Problem description
Repeat the entries exactly, and do not carry the pictures over.

[Change detection outputs]

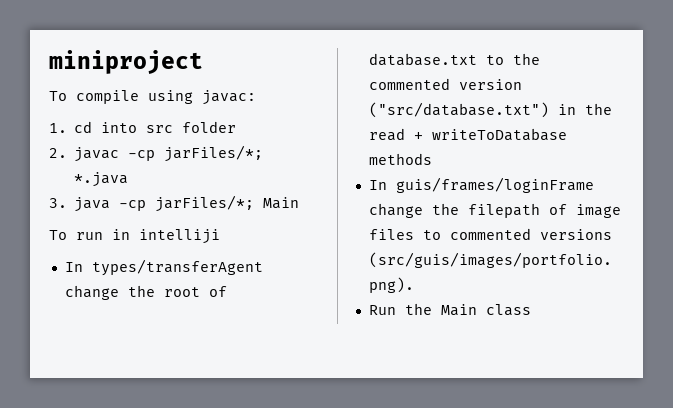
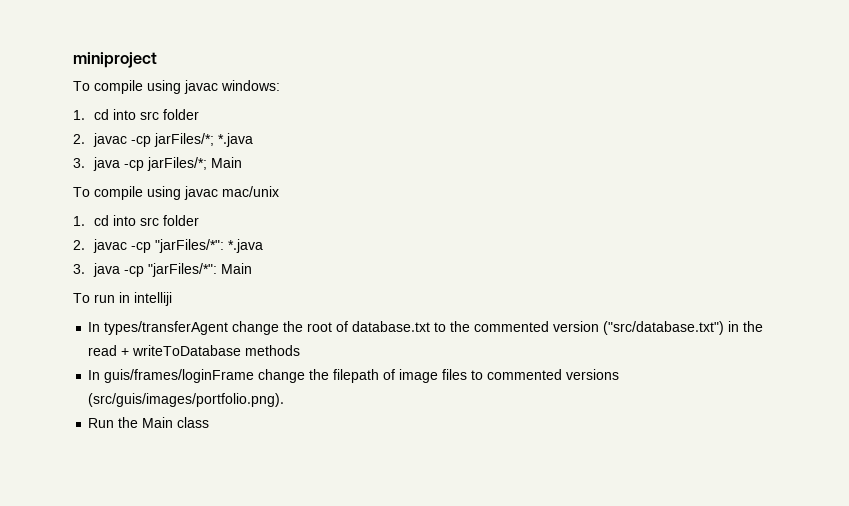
[202,90,256,105] javac: -> [184,80,280,94] javac windows:
(300, 203) none -> [73,186,279,200] [73,215,199,226] [73,239,263,253] [73,263,252,277] // To compile using javac mac/unix // 1. cd into src folder // 2. javac -cp "jarFiles/*": *.java // 3. java -cp "jarFiles/*": Main

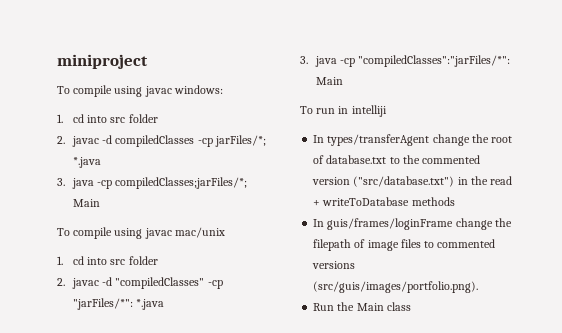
(127, 140) none -> [102,135,195,147] -d compiledClasses
[146,157,207,171] jarFiles/*; -> [115,177,248,189] compiledClasses;jarFiles/*;
(127, 246) none -> [102,277,205,289] -d "compiledClasses"
[147,263,217,277] "jarFiles/*": -> [358,55,511,67] "compiledClasses":"jarFiles/*":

Result of the exercise
[202,90,256,105] javac: -> [184,80,280,94] javac windows:
(300, 203) none -> [73,186,279,200] [73,215,199,226] [73,239,263,253] [73,263,252,277] // To compile using javac mac/unix // 1. cd into src folder // 2. javac -cp "jarFiles/*": *.java // 3. java -cp "jarFiles/*": Main

(127, 140) none -> [102,135,195,147] -d compiledClasses
[146,157,207,171] jarFiles/*; -> [115,177,248,189] compiledClasses;jarFiles/*;
(127, 246) none -> [102,277,205,289] -d "compiledClasses"
[147,263,217,277] "jarFiles/*": -> [358,55,511,67] "compiledClasses":"jarFiles/*":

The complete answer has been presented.